# [TASK REQUIREMENTS]
Exclude pictures and give again exactly the lines of the listing, beginning with its first line and ending with the one that contains "- Watch this YouTube video: TBD".

# [DATASET EXTRACT]
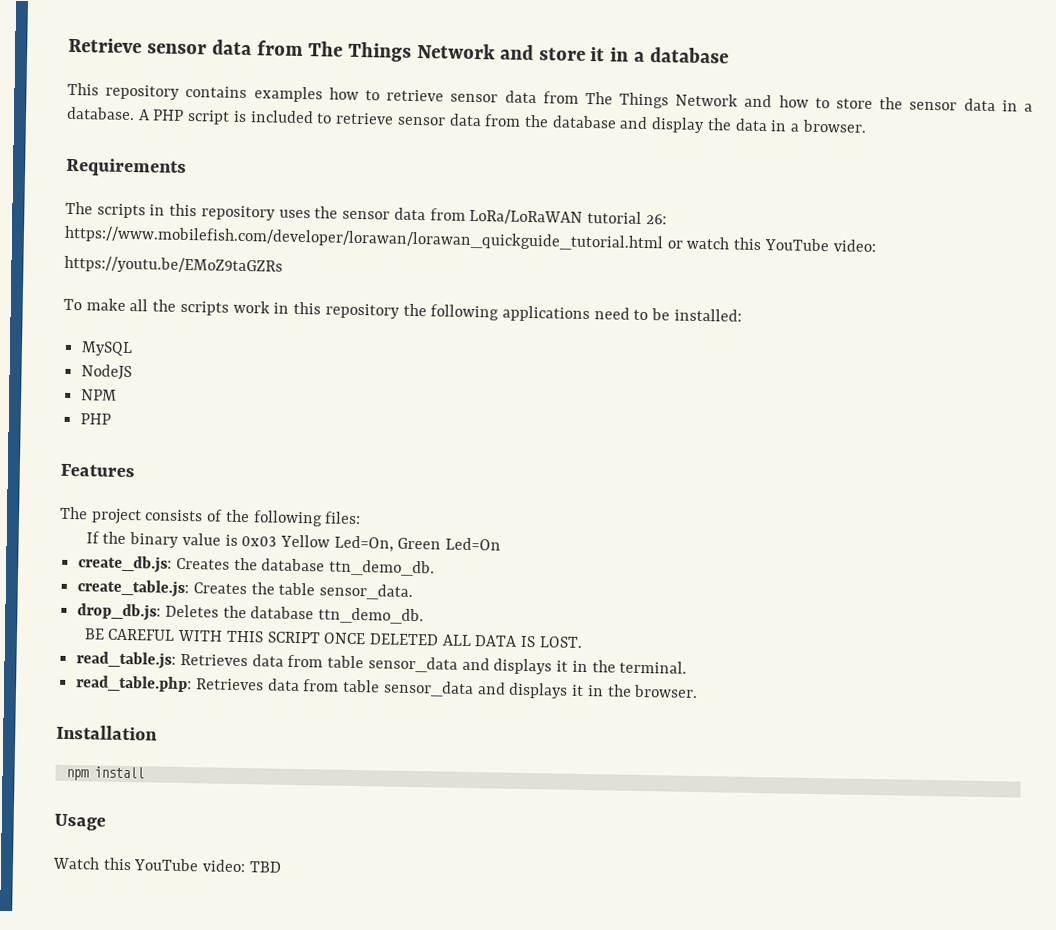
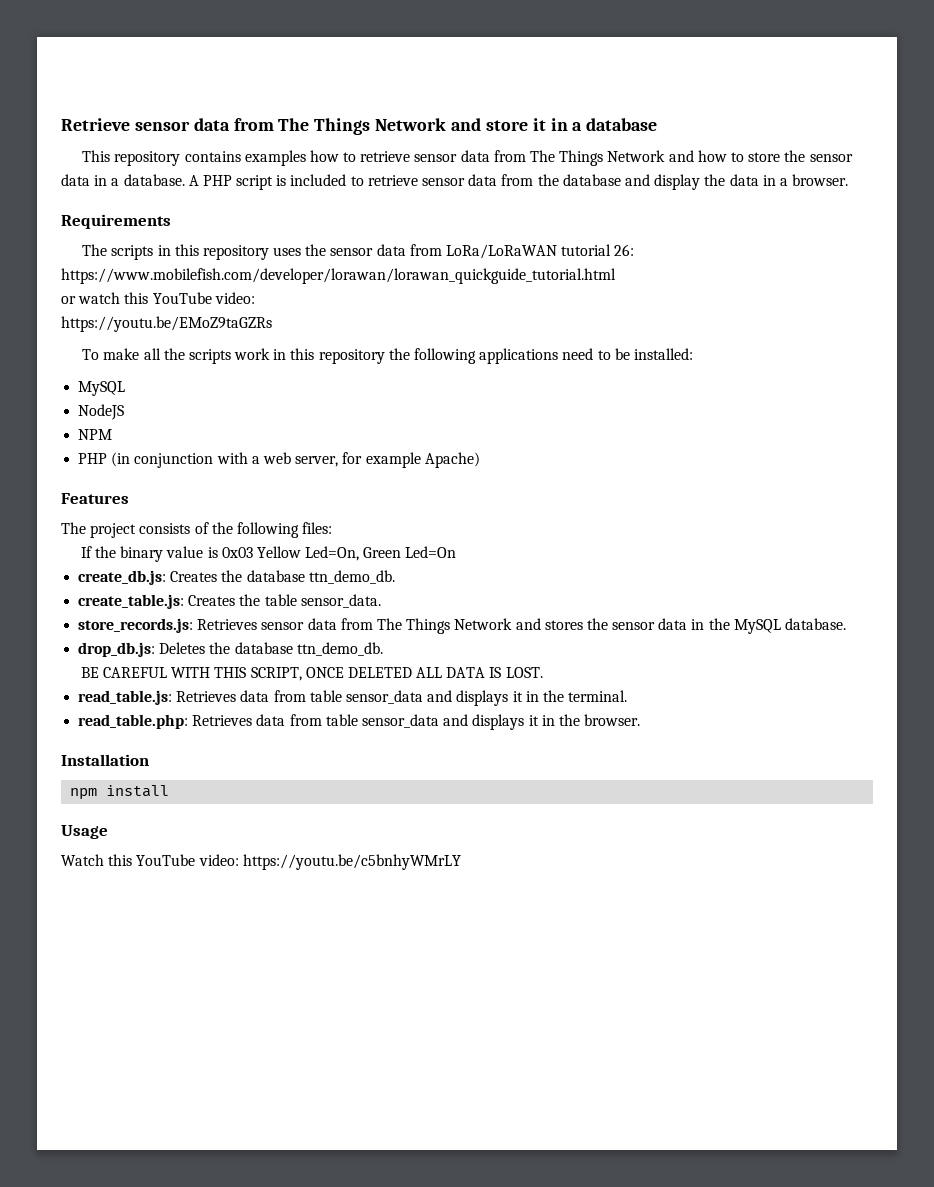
- The scripts in this repository uses the sensor data from LoRa/LoRaWAN tutorial 26: https://www.mobilefish.com/developer/lorawan/lorawan_quickguide_tutorial.html or watch this YouTube video:
+ The scripts in this repository uses the sensor data from LoRa/LoRaWAN tutorial 26: https://www.mobilefish.com/developer/lorawan/lorawan_quickguide_tutorial.html
+ or watch this YouTube video:
  NPM
- PHP
+ PHP (in conjunction with a web server, for example Apache)
+ store_records.js: Retrieves sensor data from The Things Network and stores the sensor data in the MySQL database.
- BE CAREFUL WITH THIS SCRIPT ONCE DELETED ALL DATA IS LOST.
+ BE CAREFUL WITH THIS SCRIPT, ONCE DELETED ALL DATA IS LOST.
- Watch this YouTube video: TBD
+ Watch this YouTube video: https://youtu.be/c5bnhyWMrLY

# [EXERCISE RESULT]
- The scripts in this repository uses the sensor data from LoRa/LoRaWAN tutorial 26: https://www.mobilefish.com/developer/lorawan/lorawan_quickguide_tutorial.html or watch this YouTube video:
+ The scripts in this repository uses the sensor data from LoRa/LoRaWAN tutorial 26: https://www.mobilefish.com/developer/lorawan/lorawan_quickguide_tutorial.html
+ or watch this YouTube video:
  NPM
- PHP
+ PHP (in conjunction with a web server, for example Apache)
+ store_records.js: Retrieves sensor data from The Things Network and stores the sensor data in the MySQL database.
- BE CAREFUL WITH THIS SCRIPT ONCE DELETED ALL DATA IS LOST.
+ BE CAREFUL WITH THIS SCRIPT, ONCE DELETED ALL DATA IS LOST.
- Watch this YouTube video: TBD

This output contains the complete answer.